Highlights & Insights¶
- Remarkable efficiency gains: A 16,000× reduction in model size and 18× speedup practically resolve the computational bottleneck.
- Dual validation through theory and experiments: Theoretical guarantees on preference preservation are complemented by extensive empirical evidence.
- The latent space is the "right" domain for preference data manipulation: The strategy of bypassing text generation is elegant and offers a transferable principle for other data augmentation tasks.
- Divergence loss design: Explicitly separating the latent distributions of positive and negative samples via Wasserstein distance is better suited to preference learning than a standard VAE objective.
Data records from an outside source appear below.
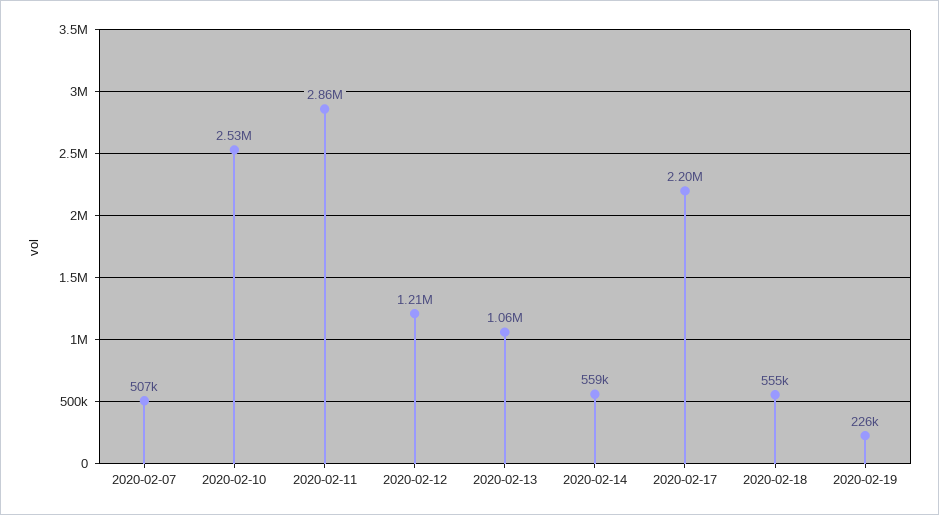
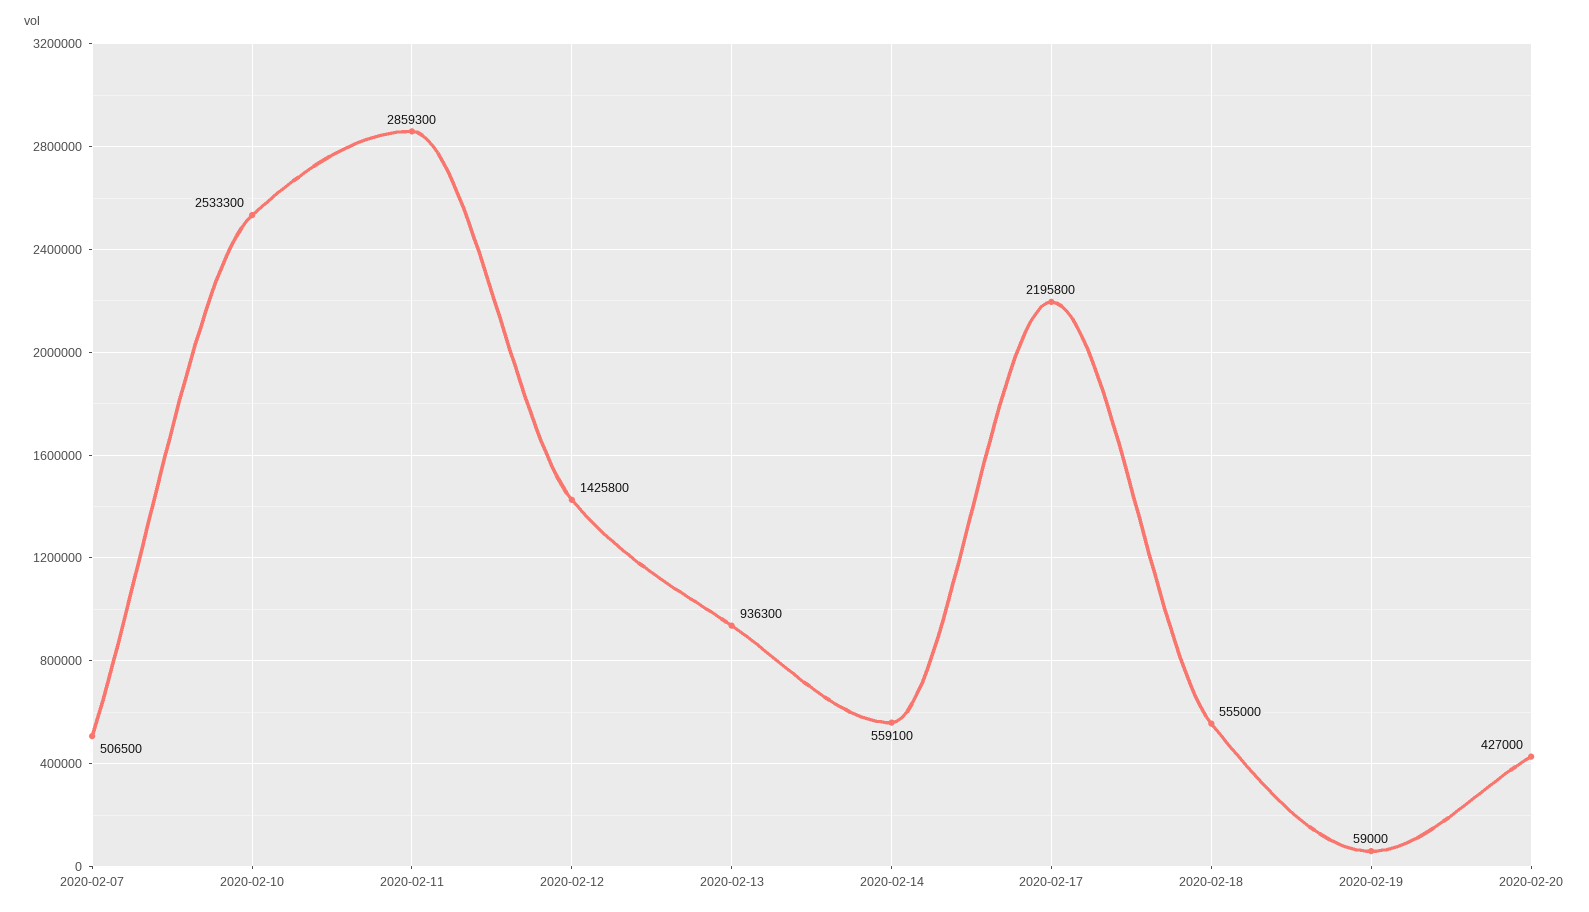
2020-02-12: 1210000 -> 1425800
2020-02-13: 1060000 -> 936300
2020-02-19: 226000 -> 59000
2020-02-20: none -> 427000

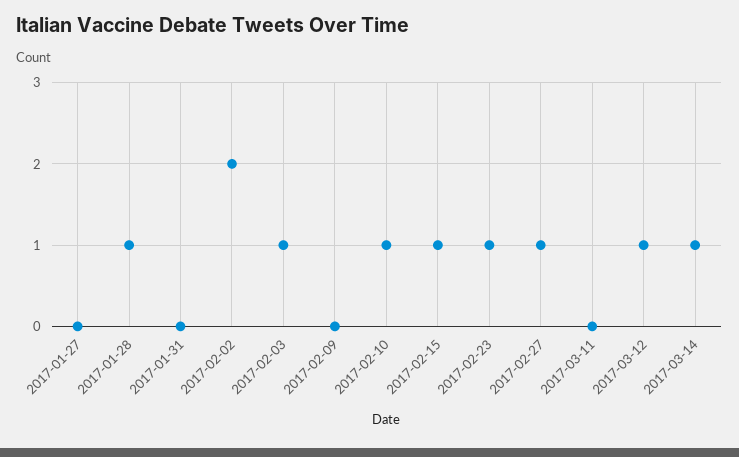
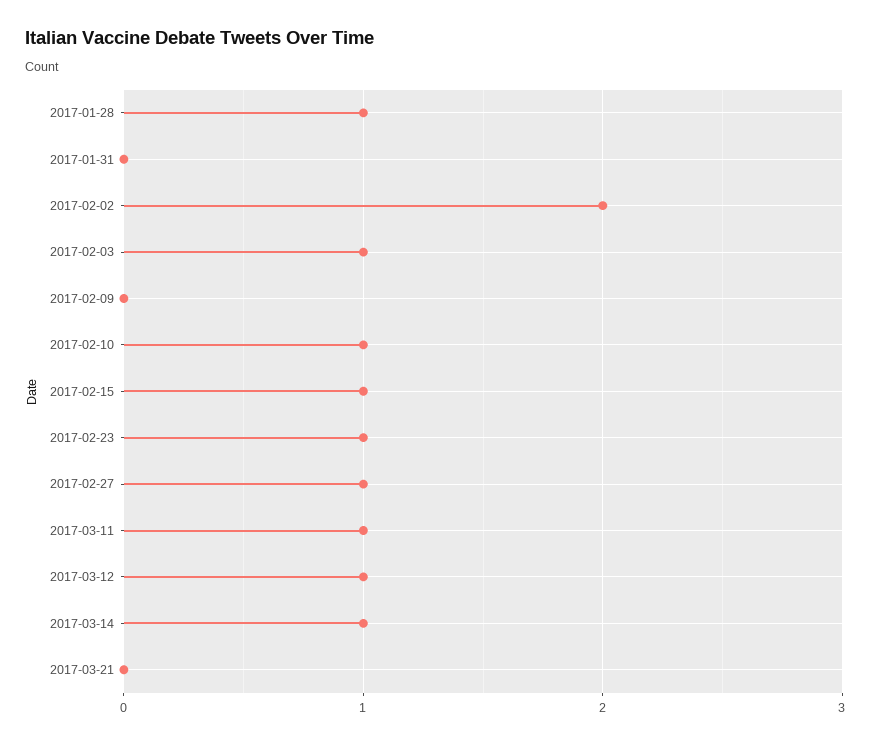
2017-01-27: 0 -> none
2017-03-11: 0 -> 1
2017-03-21: none -> 0

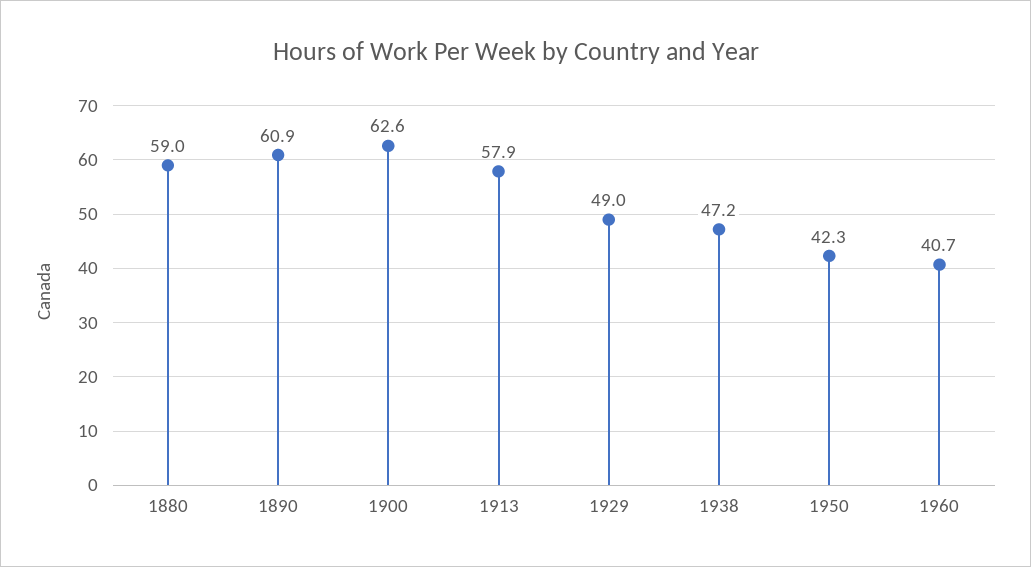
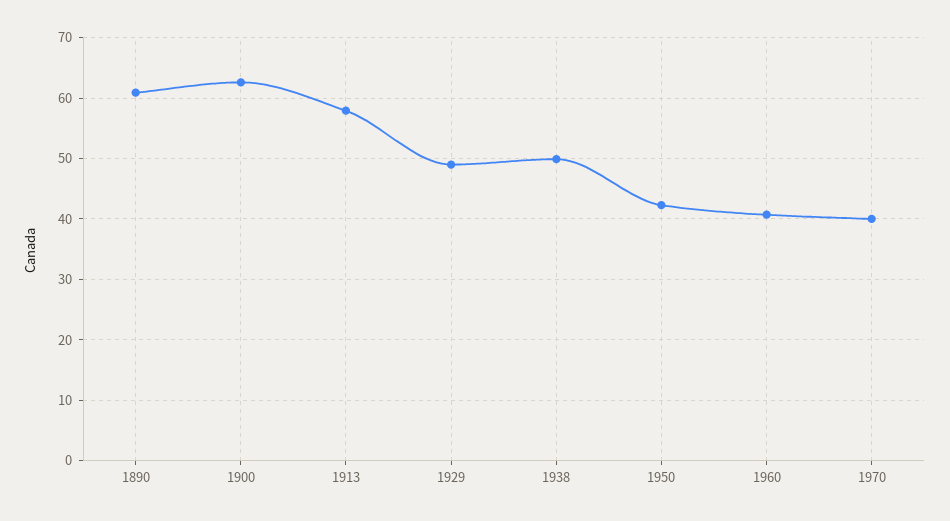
1880: 59 -> none
1938: 47.2 -> 50
1970: none -> 40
Limitations & Future Work¶
- Only MLP reward heads are evaluated: The combination of latent-space augmentation with fully fine-tuned reward models has not been tested.
- Dependence on seed data quality: If the initial 1,000 samples are not sufficiently representative, synthesis quality may be limited.
- Fixed VAE latent dimension of 16: The effect of different dimensionalities on models of varying scales remains unexplored.
- Evaluation is restricted to English preference data: Generalization to multilingual settings is unknown.
- No comparison with direct preference optimization methods such as DPO: Whether LENS-augmented data also benefits DPO training has not been investigated.
Related Work & Insights¶
- Comparison with Self-Rewarding: Self-Rewarding still incurs text generation overhead by relying on the model to generate and judge its own outputs; LENS operates entirely in embedding space.
- Connection to VOS (Du et al.): The idea of synthesizing features with a VAE for OOD detection from the same research group is transferred here to preference learning.
- Complementarity with Active Learning: LENS is a data augmentation approach and can be combined with active learning strategies for selective annotation.
- Broader implications: The framework is extensible to other tasks requiring pairwise comparison data, such as contrastive learning and learning to rank.
Rating¶
- Novelty: ⭐⭐⭐⭐ The idea of synthesizing preference data in latent space is novel, and the divergence VAE design is well-motivated.
- Experimental Thoroughness: ⭐⭐⭐⭐⭐ Multiple datasets, models, and ablations, complemented by downstream SFT validation and theoretical analysis.
- Writing Quality: ⭐⭐⭐⭐ Clear structure, detailed method description, and rich figures and tables.
- Value: ⭐⭐⭐⭐ Practically addresses the computational cost problem and offers significant value for resource-constrained settings.